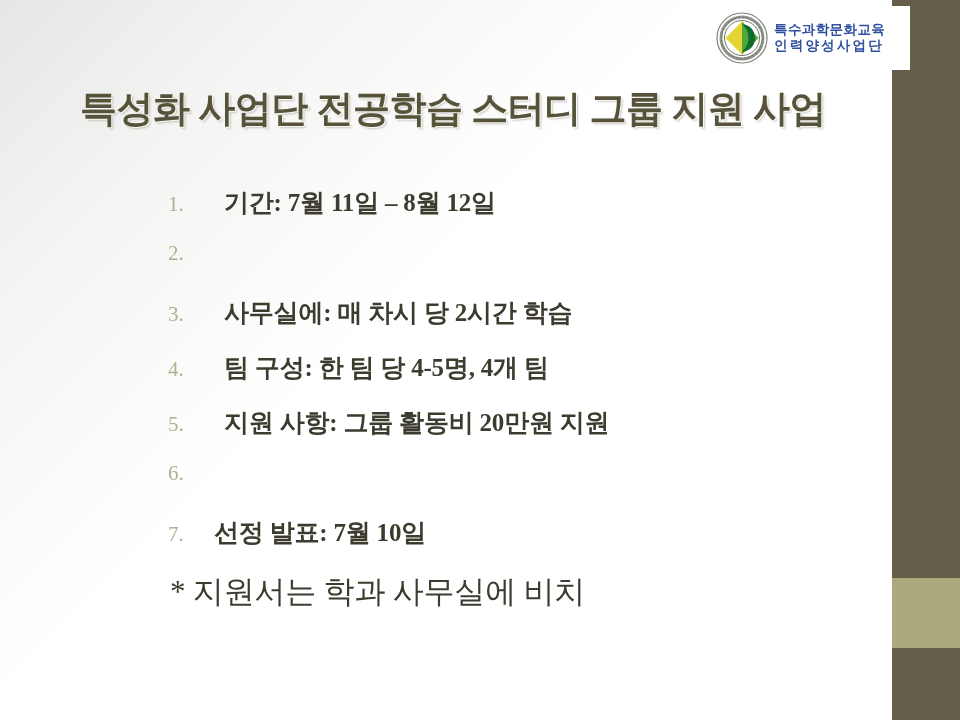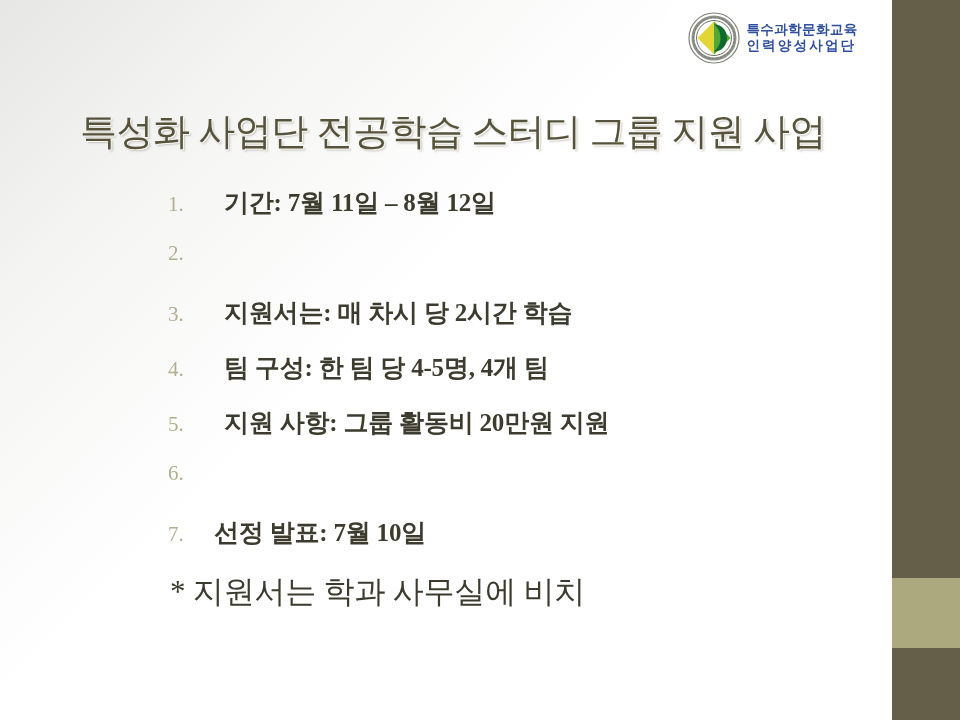--- a/index.html
+++ b/index.html
@@ -48,7 +48,7 @@
   
   .logo-box {
     position: absolute;
-    left: 670px;
+    left: 710px;
     top: 6px;
     width: 200px;
     height: 64px;
@@ -57,7 +57,6 @@
     align-items: center;
     padding-left: 6px;
     box-sizing: border-box;
-    justify-content: center;
   }
   .logo-seal {
     width: 52px;

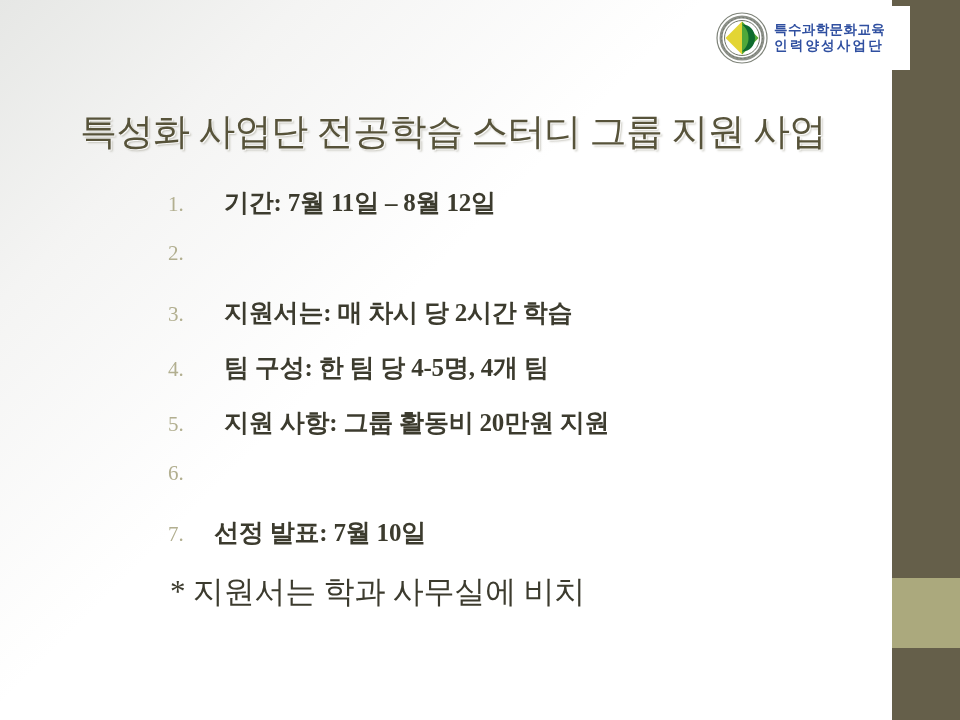--- a/index.html
+++ b/index.html
@@ -90,13 +90,12 @@
     left: 80px;
     top: 84px;
     font-size: 37px;
-    font-weight: normal;
+    font-weight: bold;
     color: #57533A;
     letter-spacing: -0.5px;
     white-space: nowrap;
     text-shadow: 1px 1px 0 rgba(255,255,255,0.85),
                  2px 2px 2px rgba(90,86,60,0.30);
-    margin-top: 23px;
   }
 
   

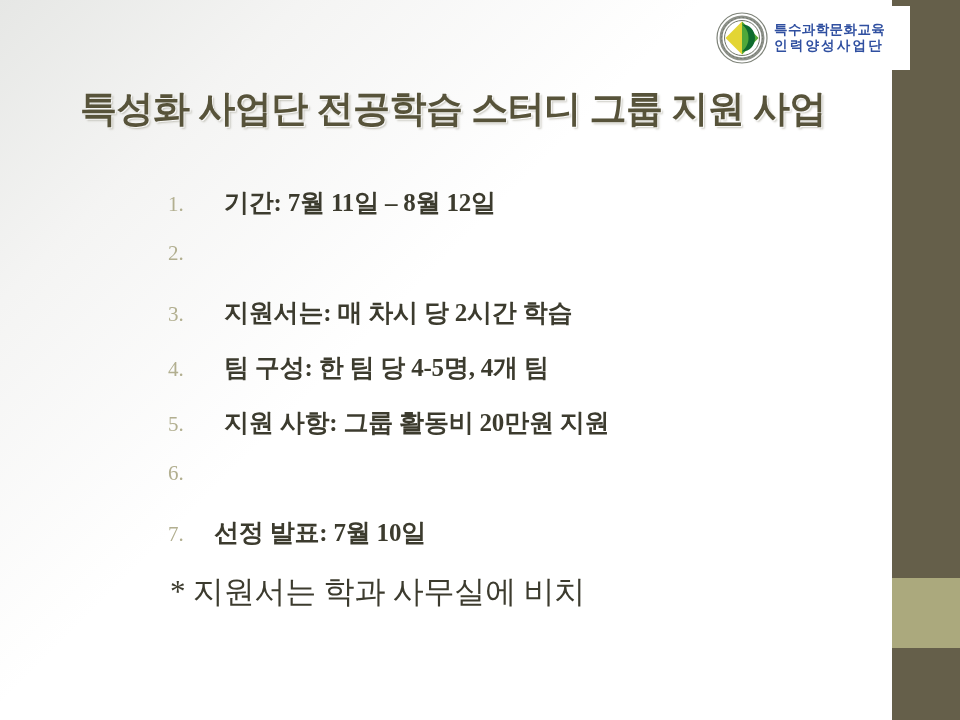--- a/index.html
+++ b/index.html
@@ -179,7 +179,7 @@
 
     <div class="list-item">
       <span class="item-num">3.</span>
-      <span class="item-text">지원서는: 매 차시 당 2시간 학습</span>
+      <span class="item-text">사무실에: 매 차시 당 2시간 학습</span>
     </div>
 
     <div class="list-item">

===

Task objective | Leave the pictures out, and retype exactly the lines from the one containing "-57,7 +57,6 @@" through the last line of the entries above, both included.

Written response |
@@ -57,7 +57,6 @@
     align-items: center;
     padding-left: 6px;
     box-sizing: border-box;
-    justify-content: center;
   }
   .logo-seal {
     width: 52px;

--- a/index.html
+++ b/index.html
@@ -90,13 +90,12 @@
     left: 80px;
     top: 84px;
     font-size: 37px;
-    font-weight: normal;
+    font-weight: bold;
     color: #57533A;
     letter-spacing: -0.5px;
     white-space: nowrap;
     text-shadow: 1px 1px 0 rgba(255,255,255,0.85),
                  2px 2px 2px rgba(90,86,60,0.30);
-    margin-top: 23px;
   }
 
   

--- a/index.html
+++ b/index.html
@@ -179,7 +179,7 @@
 
     <div class="list-item">
       <span class="item-num">3.</span>
-      <span class="item-text">지원서는: 매 차시 당 2시간 학습</span>
+      <span class="item-text">사무실에: 매 차시 당 2시간 학습</span>
     </div>
 
     <div class="list-item">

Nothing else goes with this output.